- [What to do]:
Everything in the records must appear again exactly, except the images.

- [Provided entries]:
-------
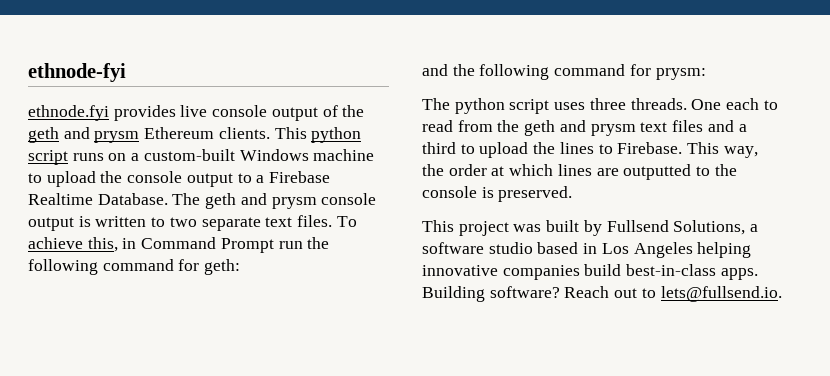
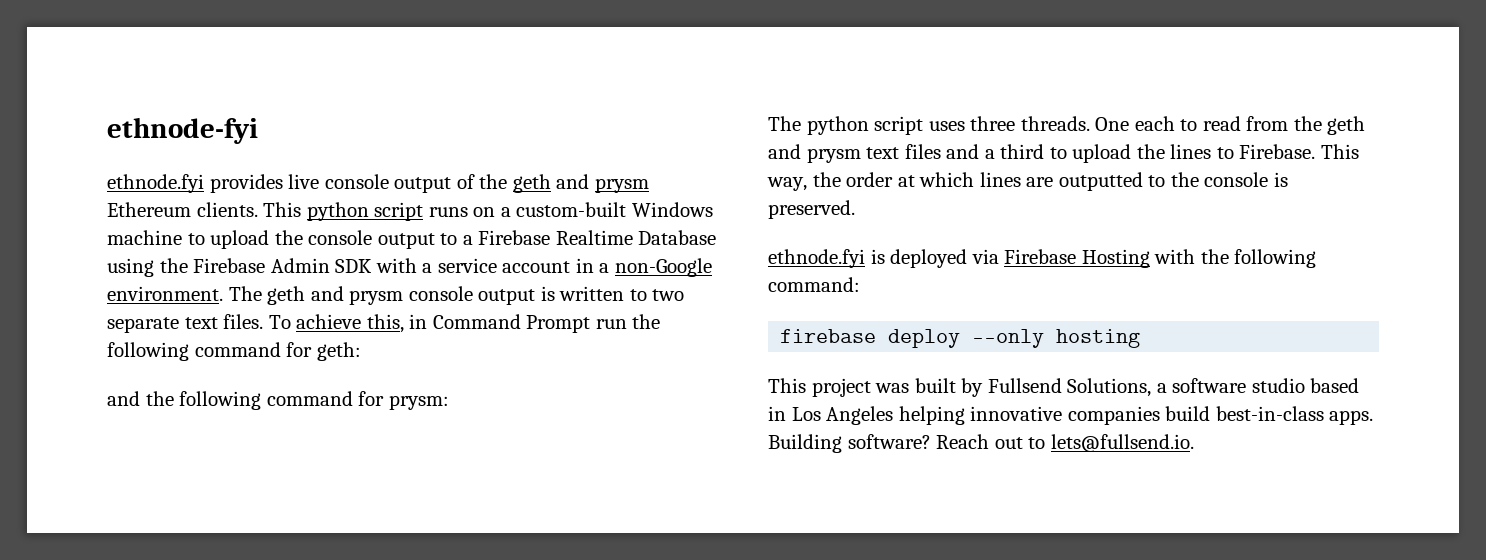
- This python script runs on a custom-built Windows machine to upload the console output to a Firebase Realtime Database.
+ This python script runs on a custom-built Windows machine to upload the console output to a Firebase Realtime Database using the Firebase Admin SDK with a service account in a non-Google environment.
+ ethnode.fyi is deployed via Firebase Hosting with the following command:
+ firebase deploy --only hosting

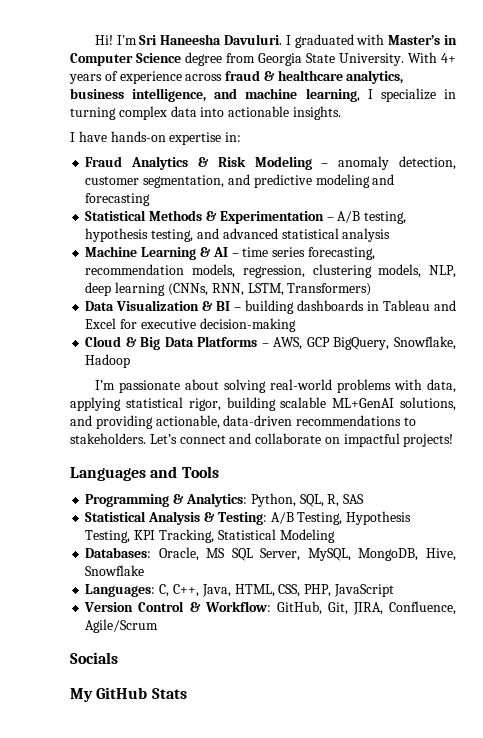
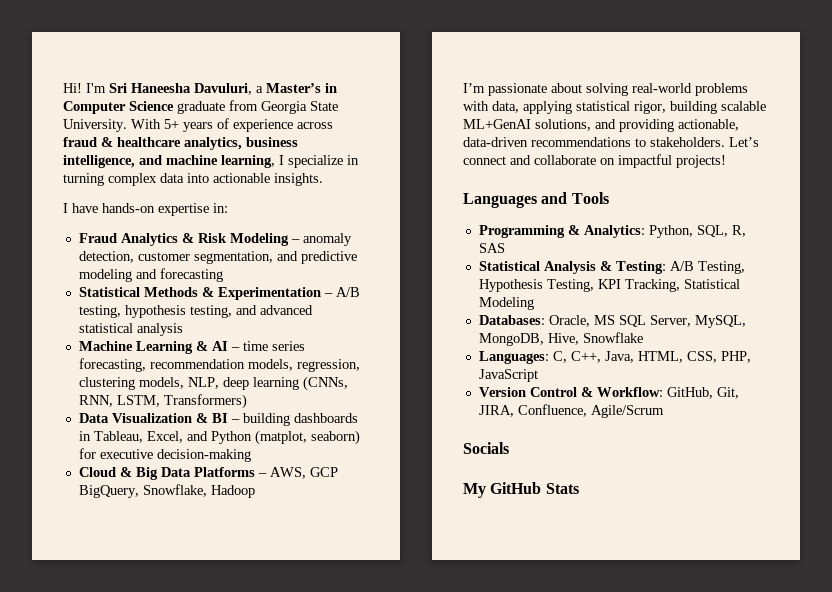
- I'm Sri Haneesha Davuluri. I graduated with Master’s in Computer Science degree from Georgia State University.
+ I'm Sri Haneesha Davuluri, a Master’s in Computer Science graduate from Georgia State University.
- With 4+ years of experience across fraud & healthcare analytics, business intelligence, and machine learning, I specialize in turning complex data into actionable insights.
+ With 5+ years of experience across fraud & healthcare analytics, business intelligence, and machine learning, I specialize in turning complex data into actionable insights.
- Data Visualization & BI – building dashboards in Tableau and Excel for executive decision-making
+ Data Visualization & BI – building dashboards in Tableau, Excel, and Python (matplot, seaborn) for executive decision-making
-------
- [Exercise result]:
- This python script runs on a custom-built Windows machine to upload the console output to a Firebase Realtime Database.
+ This python script runs on a custom-built Windows machine to upload the console output to a Firebase Realtime Database using the Firebase Admin SDK with a service account in a non-Google environment.
+ ethnode.fyi is deployed via Firebase Hosting with the following command:
+ firebase deploy --only hosting

- I'm Sri Haneesha Davuluri. I graduated with Master’s in Computer Science degree from Georgia State University.
+ I'm Sri Haneesha Davuluri, a Master’s in Computer Science graduate from Georgia State University.
- With 4+ years of experience across fraud & healthcare analytics, business intelligence, and machine learning, I specialize in turning complex data into actionable insights.
+ With 5+ years of experience across fraud & healthcare analytics, business intelligence, and machine learning, I specialize in turning complex data into actionable insights.
- Data Visualization & BI – building dashboards in Tableau and Excel for executive decision-making
+ Data Visualization & BI – building dashboards in Tableau, Excel, and Python (matplot, seaborn) for executive decision-making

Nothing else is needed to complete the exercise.